• WHAT IS EXPECTED:
All lines in the material with the string "below" should be listed.

• DATASET CONTENT:
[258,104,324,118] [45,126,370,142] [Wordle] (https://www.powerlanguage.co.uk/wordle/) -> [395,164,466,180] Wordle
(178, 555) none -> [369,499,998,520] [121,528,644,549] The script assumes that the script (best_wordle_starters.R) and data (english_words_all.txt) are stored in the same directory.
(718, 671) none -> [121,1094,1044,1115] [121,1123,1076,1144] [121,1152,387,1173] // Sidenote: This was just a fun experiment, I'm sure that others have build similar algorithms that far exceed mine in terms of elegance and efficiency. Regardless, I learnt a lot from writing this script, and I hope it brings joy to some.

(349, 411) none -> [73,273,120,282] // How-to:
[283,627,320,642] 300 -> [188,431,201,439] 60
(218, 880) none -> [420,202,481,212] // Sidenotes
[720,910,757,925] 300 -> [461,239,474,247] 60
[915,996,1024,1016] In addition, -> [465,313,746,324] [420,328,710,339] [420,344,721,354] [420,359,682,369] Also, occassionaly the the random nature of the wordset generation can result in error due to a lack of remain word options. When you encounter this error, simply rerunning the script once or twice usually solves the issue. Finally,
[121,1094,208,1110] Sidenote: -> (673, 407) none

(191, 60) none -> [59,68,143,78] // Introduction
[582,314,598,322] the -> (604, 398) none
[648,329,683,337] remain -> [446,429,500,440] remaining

==

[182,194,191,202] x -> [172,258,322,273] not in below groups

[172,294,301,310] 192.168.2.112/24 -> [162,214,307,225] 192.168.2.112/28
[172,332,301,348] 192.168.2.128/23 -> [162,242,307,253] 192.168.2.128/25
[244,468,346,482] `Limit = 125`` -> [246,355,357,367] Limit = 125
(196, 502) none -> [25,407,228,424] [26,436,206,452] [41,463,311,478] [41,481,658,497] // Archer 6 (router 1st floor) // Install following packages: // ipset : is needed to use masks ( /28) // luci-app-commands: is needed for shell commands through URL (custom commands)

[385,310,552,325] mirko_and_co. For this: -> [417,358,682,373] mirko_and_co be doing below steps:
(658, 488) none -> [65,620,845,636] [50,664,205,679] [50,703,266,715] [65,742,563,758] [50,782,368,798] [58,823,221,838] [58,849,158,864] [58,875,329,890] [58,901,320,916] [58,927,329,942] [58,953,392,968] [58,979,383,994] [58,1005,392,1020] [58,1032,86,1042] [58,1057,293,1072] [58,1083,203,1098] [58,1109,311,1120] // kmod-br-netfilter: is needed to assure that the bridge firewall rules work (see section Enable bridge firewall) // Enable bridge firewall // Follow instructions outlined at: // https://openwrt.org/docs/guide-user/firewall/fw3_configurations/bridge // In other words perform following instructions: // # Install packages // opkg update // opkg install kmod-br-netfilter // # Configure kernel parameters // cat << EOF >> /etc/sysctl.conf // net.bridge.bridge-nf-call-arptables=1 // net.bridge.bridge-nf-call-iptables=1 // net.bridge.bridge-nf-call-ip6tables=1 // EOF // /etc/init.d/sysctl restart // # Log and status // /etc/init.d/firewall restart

• WRITTEN ANSWER:
[182,194,191,202] x -> [172,258,322,273] not in below groups
[385,310,552,325] mirko_and_co. For this: -> [417,358,682,373] mirko_and_co be doing below steps:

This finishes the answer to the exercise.